Like many people, I’ve been watching more television than usual this past year. They did another made-for-television mini-series of Stephen King’s The Stand, a book I read in college, then re-read when they released the complete, uncut version in the 90s. In the book, Fran Goldsmith keeps a journal to record what the pre-pandemic world was like, remembering for her then-unborn son Peter. My coronavirus journal started out as a way to remember how the pandemic unfolded. It’s become a shocking record of the failures of our federal and state government officials in managing an effective response to the virus, and a reminder of the threadbare patches on the US quilt before the pandemic started. In The Stand, the evil Walkin’ Dude, Randall Flagg, is ultimately destroyed not by any good guy necromancy but by the bad things that pre-existed the pandemic: a nuke and unaddressed mental illness, courtesy of a character known as the Trashcan Man. Similar to the America before King’s imaginary Captain Trips, America came into the all-too-real coronavirus pandemic with historic inequality already in place, systemically reinforced by banks, corporations, and landlords. We incarcerate more people than any country in the world, for nonviolent offenses (and far too often, on fabricated evidence) at enormous cost. Our school aged kids already ranked low, globally, in math and sciences achievement. A large portion of Americans are drowning in oceans of debt – student debt, medical debt, even school lunch debt; more than 40% could not pay an unexpected $400 expense before the pandemic. Our planet is burning up. And mental illness continues to be overlooked and under-addressed. We shouldn’t be hoping to get back to normal – clearly that would be a disaster for most of us.
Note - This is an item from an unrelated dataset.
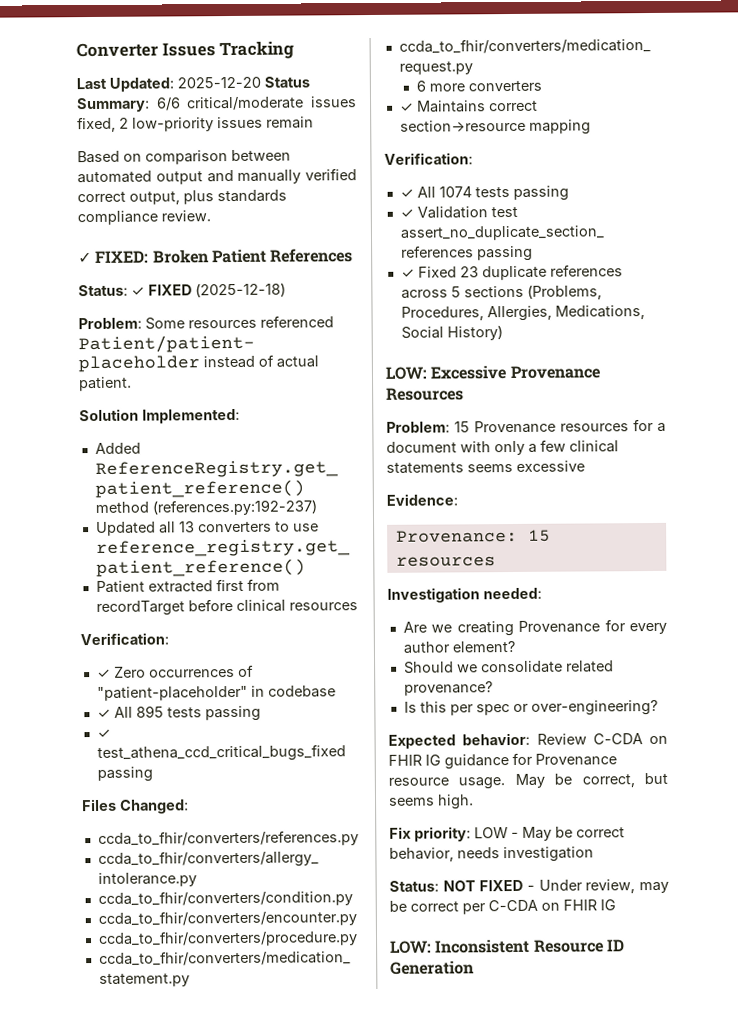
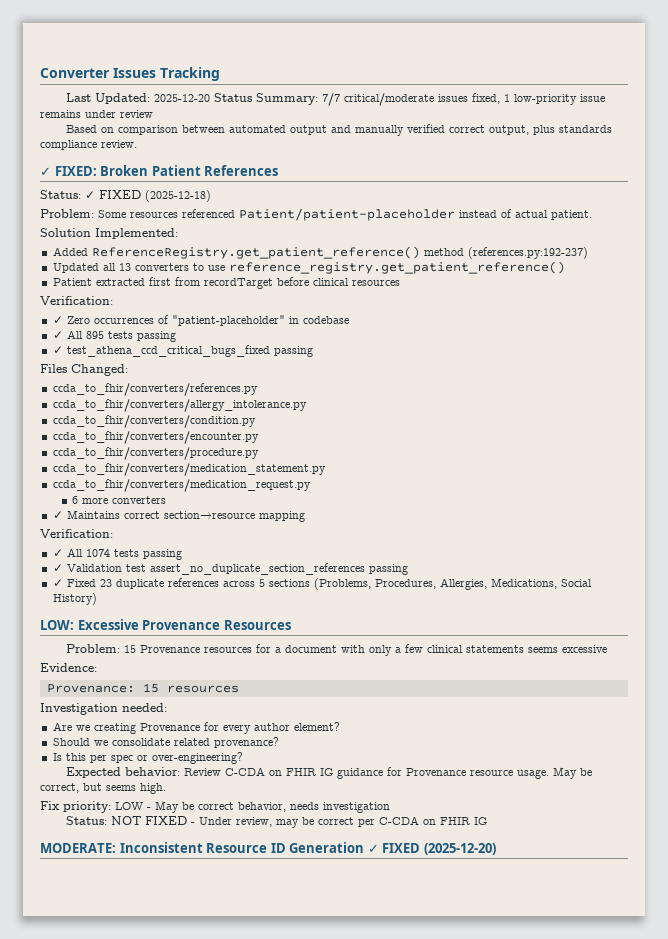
- Last Updated: 2025-12-20 Status Summary: 6/6 critical/moderate issues fixed, 2 low-priority issues remain
+ Last Updated: 2025-12-20 Status Summary: 7/7 critical/moderate issues fixed, 1 low-priority issue remains under review
- LOW: Inconsistent Resource ID Generation
+ MODERATE: Inconsistent Resource ID Generation ✓ FIXED (2025-12-20)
We are going to need a new normal, and the timing may never be better. I hope we can find the collective courage and vision to make the political, social and financial changes needed to restore – even redefine – the lustre of the once-golden American dream, else I’m afraid the main thing COVID-19 will be remembered for was the way it marked the beginning of the end of the American era.
Good News: The vaccine is very, very good news.